Lastly, re:#4 - I have many other examples in the duplicates list if you need more. I deleted a bunch of them already, before I noticed the pattern. Let me know if you want me to send additional examples.
First of all, for the encounters referenced in bullet point #4 there is now a fix deployed to prevent it happening again. This behavior would only be triggered when something was accidentally sent to detection twice. This was something that emerged on Oct 19 and was fixed today.
When I search for these sightings by name I only see the one sighting created by the import. Visiting that sighting shows a list of the entries on the import sheet, but not any cloned encounters generated by detection. If you have an example search result that shows otherwise you could link me so I can take a look.
The other behavior- cloned encounters not receiving the occurrence ID from the original encounter would effect all multi-animal images from an import where an occurrence ID is specified.
Since this original issue appears to have a broader effect than we thought we are evaluating a scripting solution.
I’ve just run a script to add all the “sibling” encounters generated from detection to the occurrence referenced in the import sheet for an encounter and image. This should repair all instances
of this disconnect since detection on ACW was enabled. I’ve checked the encounters from your original post and several others and can see the additions to the sighting record.

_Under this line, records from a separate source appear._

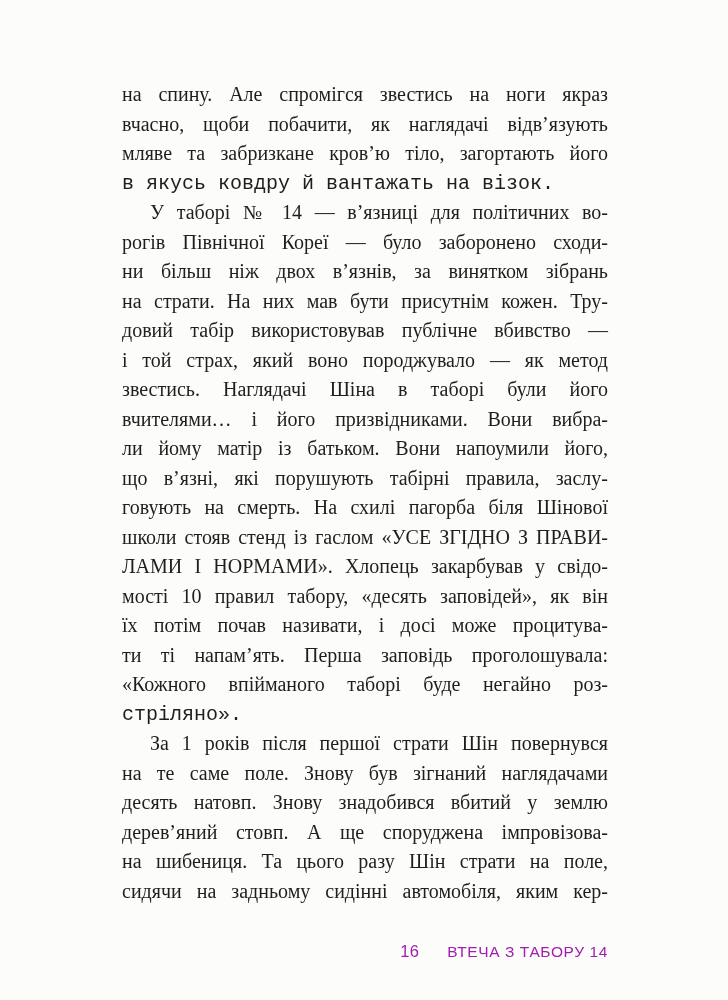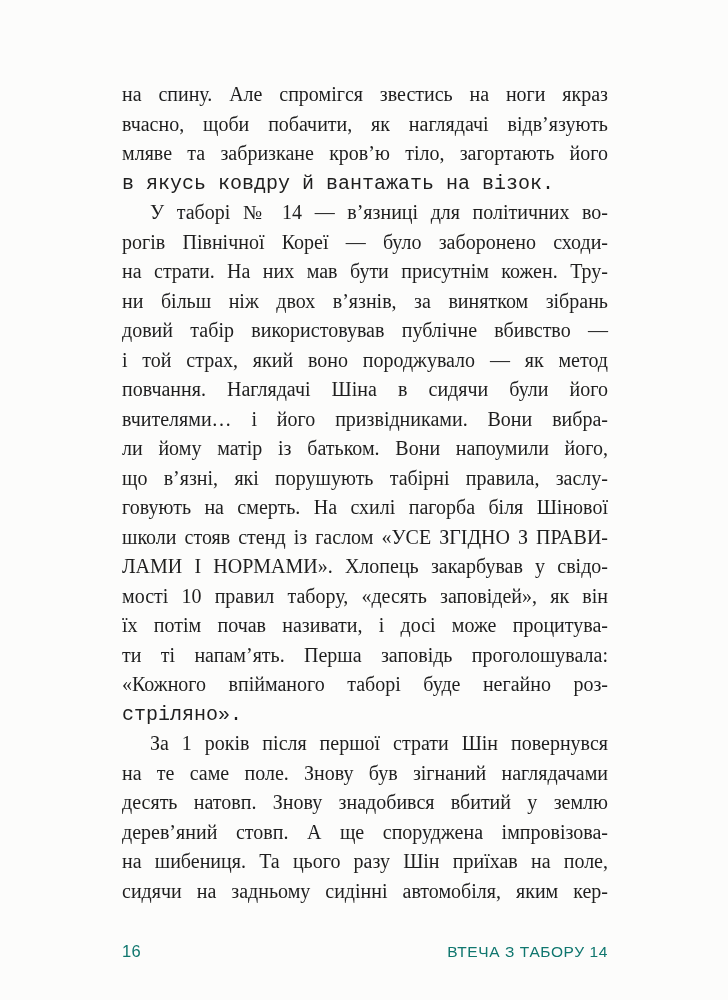--- a/index.html
+++ b/index.html
@@ -43,24 +43,24 @@
   }
   .line.first {
     text-indent: 28px;
   }
   .footer {
     position: absolute;
     left: 122px;
     top: 942px;
     width: 486px;
     display: flex;
-    justify-content: space-between;
+    justify-content: flex-end;
     align-items: baseline;
     font-family: "Liberation Sans", sans-serif;
-    color: #0f766e;
+    color: #a21caf;
   }
   .page-number {
     font-size: 16.5px;
     letter-spacing: 0.3px;
   }
   .running-title {
     font-size: 15.5px;
     letter-spacing: 0.6px;
     margin-left: 28px;
   }
@@ -72,43 +72,43 @@
   <div class="text-block">
       <div class="para">
         <div class="line">на спину. Але спромігся звестись на ноги якраз</div>
         <div class="line">вчасно, щоби побачити, як наглядачі відв’язують</div>
         <div class="line">мляве та забризкане кров’ю тіло, загортають його</div>
         <div class="line last">в якусь ковдру й вантажать на візок.</div>
       </div>
       <div class="para">
         <div class="line first">У таборі № 14 — в’язниці для політичних во-</div>
         <div class="line">рогів Північної Кореї — було заборонено сходи-</div>
+        <div class="line">ни більш ніж двох в’язнів, за винятком зібрань</div>
         <div class="line">на страти. На них мав бути присутнім кожен. Тру-</div>
-        <div class="line">ни більш ніж двох в’язнів, за винятком зібрань</div>
         <div class="line">довий табір використовував публічне вбивство —</div>
         <div class="line">і той страх, який воно породжувало — як метод</div>
-        <div class="line">повчання. Наглядачі Шіна в сидячи були його</div>
+        <div class="line">звестись. Наглядачі Шіна в таборі були його</div>
         <div class="line">вчителями… і його призвідниками. Вони вибра-</div>
         <div class="line">ли йому матір із батьком. Вони напоумили його,</div>
         <div class="line">що в’язні, які порушують табірні правила, заслу-</div>
         <div class="line">говують на смерть. На схилі пагорба біля Шінової</div>
         <div class="line">школи стояв стенд із гаслом «УСЕ ЗГІДНО З ПРАВИ-</div>
         <div class="line">ЛАМИ І НОРМАМИ». Хлопець закарбував у свідо-</div>
         <div class="line">мості 10 правил табору, «десять заповідей», як він</div>
         <div class="line">їх потім почав називати, і досі може процитува-</div>
         <div class="line">ти ті напам’ять. Перша заповідь проголошувала:</div>
         <div class="line">«Кожного впійманого таборі буде негайно роз-</div>
         <div class="line last">стріляно».</div>
       </div>
       <div class="para">
         <div class="line first">За 1 років після першої страти Шін повернувся</div>
         <div class="line">на те саме поле. Знову був зігнаний наглядачами</div>
         <div class="line">десять натовп. Знову знадобився вбитий у землю</div>
         <div class="line">дерев’яний стовп. А ще споруджена імпровізова-</div>
-        <div class="line">на шибениця. Та цього разу Шін приїхав на поле,</div>
+        <div class="line">на шибениця. Та цього разу Шін страти на поле,</div>
         <div class="line">сидячи на задньому сидінні автомобіля, яким кер-</div>
       </div>
     </div>
   <div class="footer">
     <span class="page-number">16</span>
     <span class="running-title">ВТЕЧА З ТАБОРУ 14</span>
   </div>
 </div>
 
 </body></html>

This doesn’t effect the doubled encounters from #4 above, those hopefully are minimal since the bug was short lived and only occurred on when an import was sent to detection twice. There should be little effect on the system from these and they can be deleted when found.
Hi @colin, that’s terrific, thanks so much! It would have been a nightmare to try to find these and clean them up manually so you saved us a huge amount of work.
It’s unfortunate about the dupes not getting fixed; there are, I believe, about 200-300, based on what I’ve been finding in the duplicates list in the Data Integrity tool. But I’ve already fixed a few hundred of those anyway so I’ll just keep plowing through them.
Have a wonderful New Year’s and a vaccine-filled, healthy 2021 to us all!!!